Just before Solidcore was acquired by McAfee, I went to hear Dave Dewalt’s (or DDW as he is called inside McAfee) present at the keynote at RSA. To be honest, with you, I couldn’t understand what he was talking about. He was giving the analogy of weather and these global sensors and while the analogy kind of made sense but, most people did not connect with what he was saying.

During a customer briefing several months ago, mostly to learn about the different McAfee products,  I had an epiphany. DDW’s talk suddenly made complete sense to me and it struck me that the vision was not only very powerful, but somehow the CEO had managed to get everyone in the company to think in the same direction.

The epiphany came when a story was retold by a member of the Network Business Unit about a very large customer that recently had a denial of service attack. The sites protected by the McAfee firewall were not affected since they dropped all the packets. Why did they drop all the packets? The source IP addresses belonged to a set of servers which had been flagged as sources of spam over a year back by McAfee, and I thought WOW!! Several amazing things were happening here, the intelligence collected from the SPAM gateway was used to generate rules understaood by the firewall appliance over a period of a year, again WOW!!

Now it makes sense, you have so many security point products, and there will be more, they all make decisions about good and bad. In some way they all provide services taht block the bad and let the good happen. Now they can share their definitions of good and bad with each other. In addition they can also share ‘maybe’ definitions where it cannot be determined whether its good or bad but it is questionable. Buy using different dimensions of good or bad a more complete characterization can be developed.

The obvious question to ask is can you determine ‘who’ are these attributes characterizing. For example in case of a firewall, they were characterizing the IP address. In case of Site Advisor they are characterizing a web site or a domain. They may be characterizing a user where a user is defined by an ‘web email address’ or a ‘login id’ or a ‘facebook/twitter id’ or it could be a computer.

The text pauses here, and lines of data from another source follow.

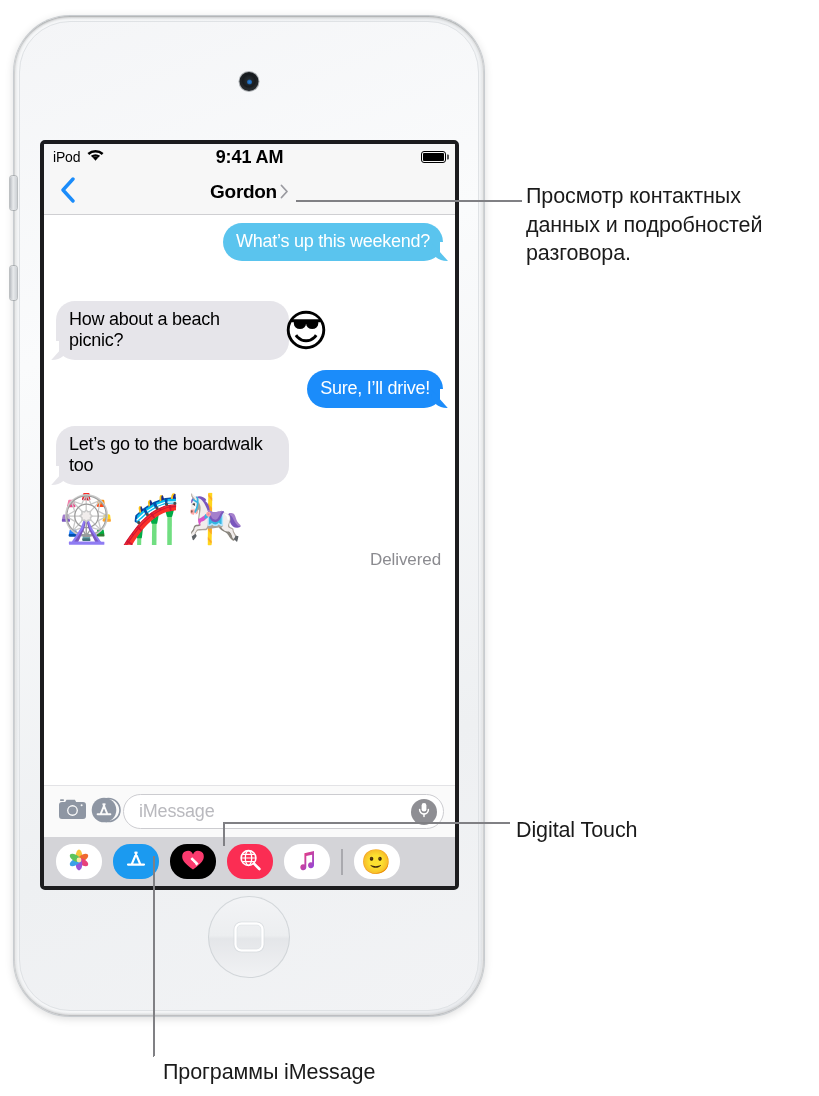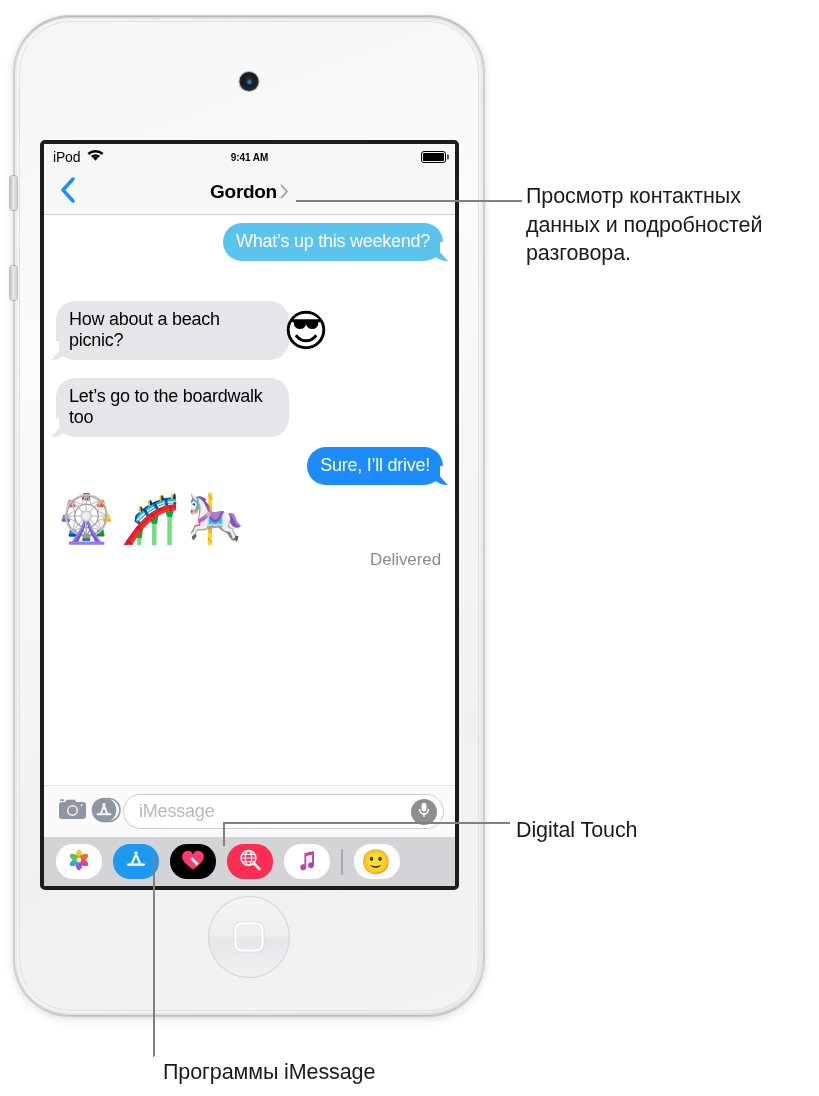--- a/index.html
+++ b/index.html
@@ -103,7 +103,7 @@
   .sb-carrier { font-size: 14px; letter-spacing: -.2px; }
   .sb-time {
     position: absolute; left: 0; right: 0; text-align: center;
-    font-weight: bold; font-size: 10px; letter-spacing: -.1px;
+    font-weight: bold; font-size: 18px; letter-spacing: -.1px;
   }
   .sb-right { margin-left: auto; display: flex; align-items: center; }
   .battery {

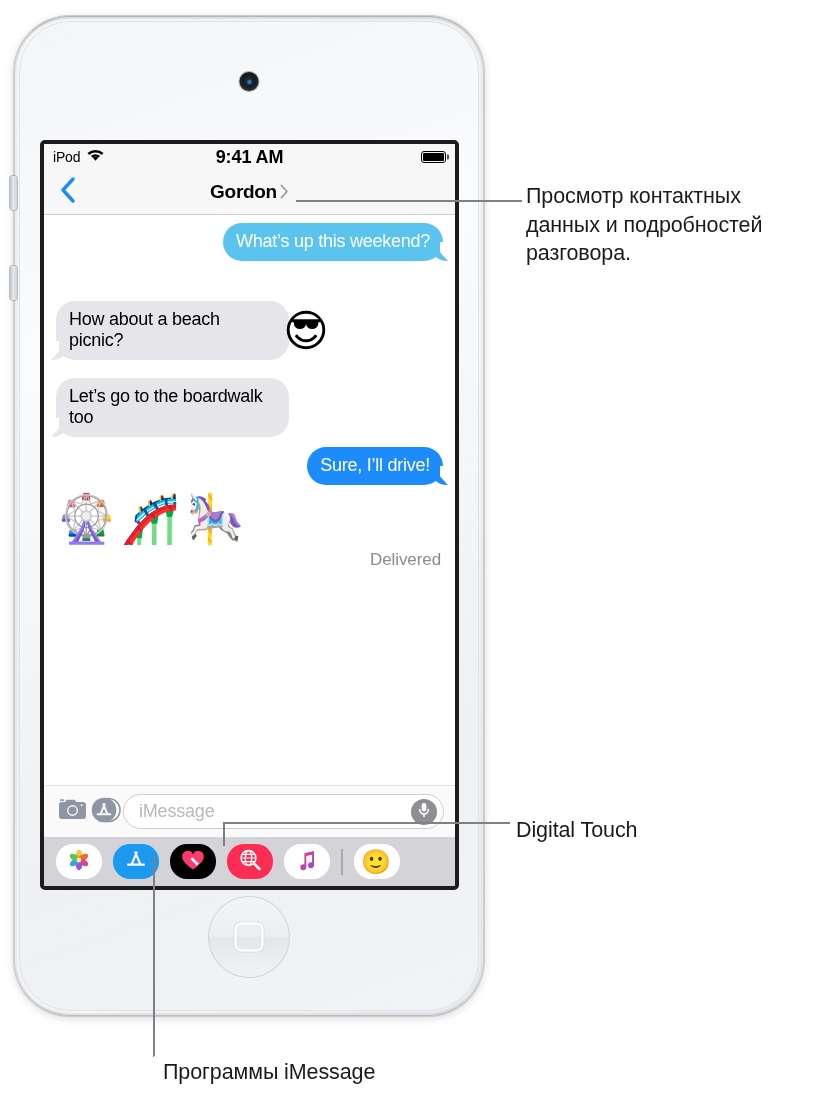--- a/index.html
+++ b/index.html
@@ -323,12 +323,12 @@
           <div class="emoji-side">😎</div>
         </div>
 
+        <div class="row out">
+          <div class="bubble out">Sure, I’ll drive!</div>
+        </div>
+
         <div class="row in" style="margin-top:18px">
           <div class="bubble in">Let’s go to the boardwalk too</div>
-        </div>
-
-        <div class="row out">
-          <div class="bubble out">Sure, I’ll drive!</div>
         </div>
 
         <div class="sticker-row">

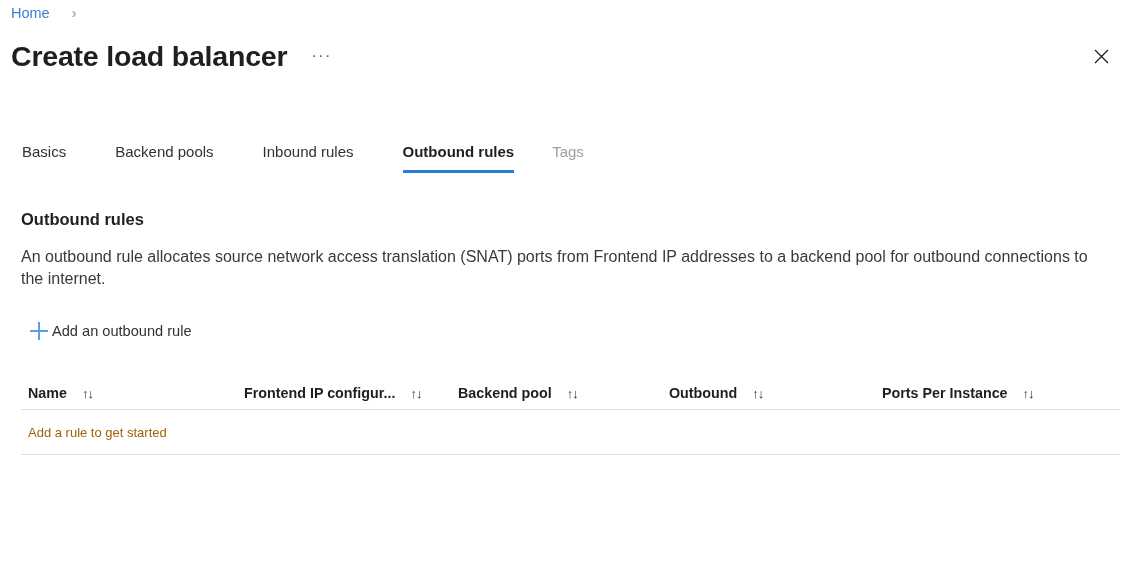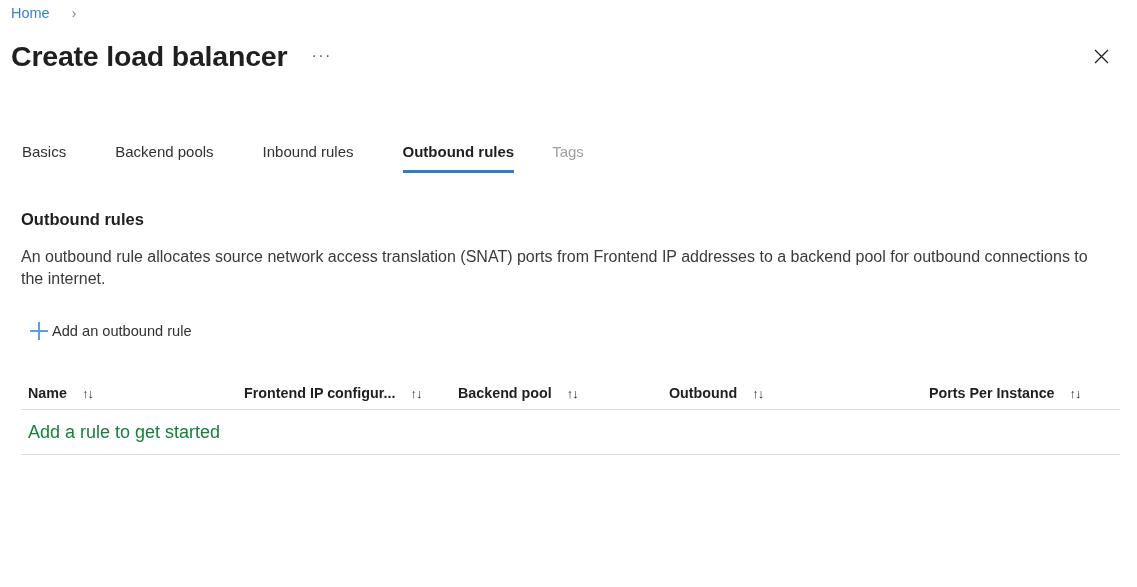--- a/index.html
+++ b/index.html
@@ -268,7 +268,7 @@
       <span>Outbound</span>
       <span class="sort-icon">↑↓</span>
     </div>
-    <div class="th" style="left:908px">
+    <div class="th" style="left:861px">
       <span>Ports Per Instance</span>
       <span class="sort-icon">↑↓</span>
     </div>

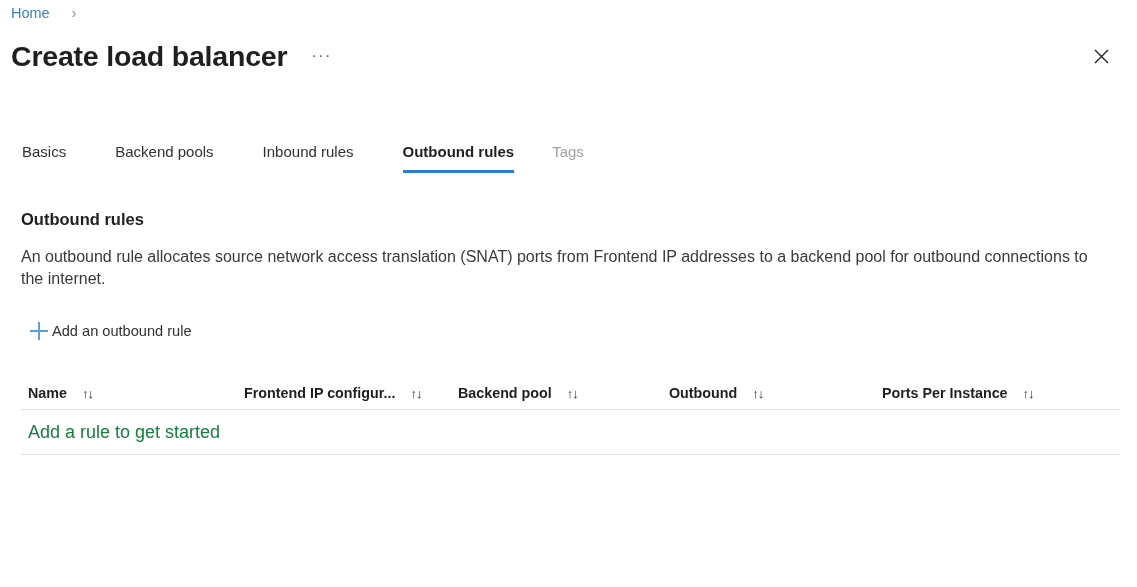--- a/index.html
+++ b/index.html
@@ -211,8 +211,8 @@
     border-bottom: 1px solid #e1dfdd;
   }
   .empty-row-text {
-    font-size: 18px;
-    color: #15803d;
+    font-size: 13px;
+    color: #a16207;
     padding-left: 7px;
   }
 </style>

The last part of the piece that fell into place for me was why couldn’t someboday do this and go after McAfee? After all it seems obvious once you know it and the answer which popped up was it’s because of the rich ‘history’ and experience that McAfee has cultivated. Image you want to open a credit rating service. You would fail if you did not have historical data for all the transactions that a person had done aluding to his/her character. McAfee has historical data for websites, IP addresses, and programs going back two decades. That you can’t buy and is one of the crown jewels that the company owns. As we begin to see the transformation of that data now used to build out the intelligence in the products and services, a more complete picture of the ‘trust model’ continues to evolve.

Virtualization naturally brings together the network and the system stacks into the hypervisor. You have an entirely new class of security applications that are possible and needed because of this convergence. The intelligence that McAfee has built by ‘inter-locking’ the security content across different products will enable it to emerge as the dominant player in this space.